Neurofibromatosis type I (NF1) is a multi-system disease caused by mutations in the NF1 gene. NF1 encodes a RAS-GAP protein, Neurofibromin, which negatively regulates RAS signaling. Besides neuroectodermal malformations and tumours, the skeletal system is often affected in NF1 patients, scoliosis and long bone dysplasias being a main cause of considerable morbidity. Interestingly, a reduction of muscle strength and size has been reported in NF1 patients. However it remained unclear whether the observed muscle weakness was a consequence of the skeletal ramifications developing during puberty and early adulthood or if there was a muscular phenotype before the onset of a bone phenotype.
We recently demonstrated a primary defect of embryonic muscle development in a mouse model for NF1 (Kossler et al. 2011).

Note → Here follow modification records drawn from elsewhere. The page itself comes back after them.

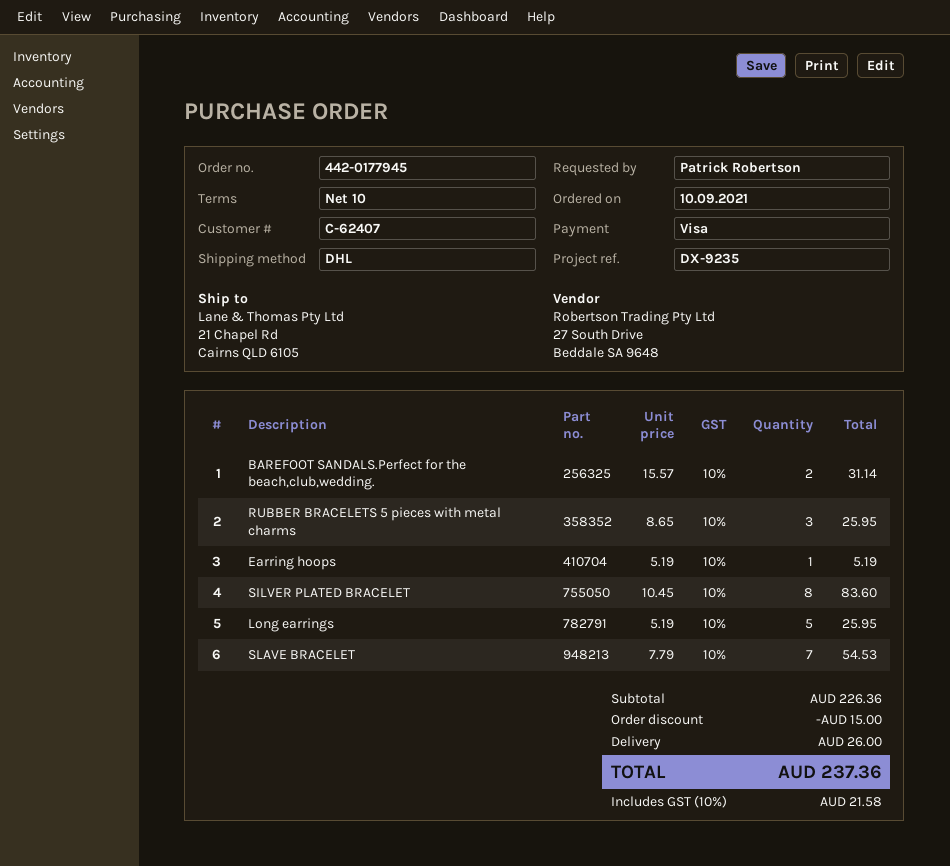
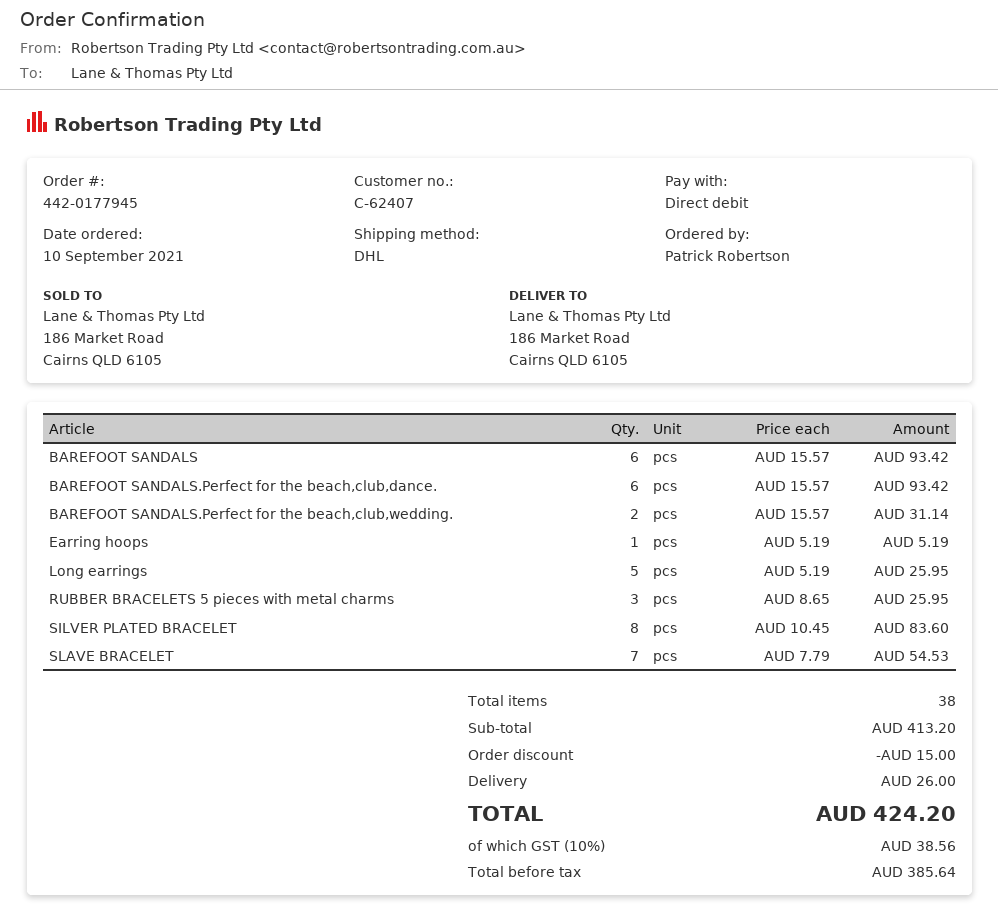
payment method: Visa -> direct debit
ship to: 21 Chapel Rd, Cairns QLD 6105 -> 186 Market Road, Cairns QLD 6105
BAREFOOT SANDALS: none -> 6 x 15.57 = 93.42
BAREFOOT SANDALS.Perfect for the beach,club,dance.: none -> 6 x 15.57 = 93.42
subtotal: 226.36 -> 413.20
tax: 10% = 21.58 -> 10% = 38.56
total: 237.36 -> 424.20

In-situ hybridisation for MyoD at embryonic day 13.5 demonstrating muscle patterning and size defects in the Nf1Prx1 mouse mutant. The magnifications show fore- and hindlimbs with reduction of muscle area visible e.g. for the latissimus dorsi muscle (ld), the triceps muscle (tc) or the gluteus maximus muscle (gm). Modified from Kossler et al. 2011.
This defect resulted in a continuous myopathy in Nf1Prx1 mice displaying dystrophic features such as muscle mass reduction, muscle strength reduction and connective tissue overgrowth.
At the moment, the tissue-specific contribution of Nf1 in connective tissue versus the muscle lineage is unclear. This subject is a matter of current research, where Nf1 is inactivated in a tissue-specific fashion using appropriate Cre driver lines.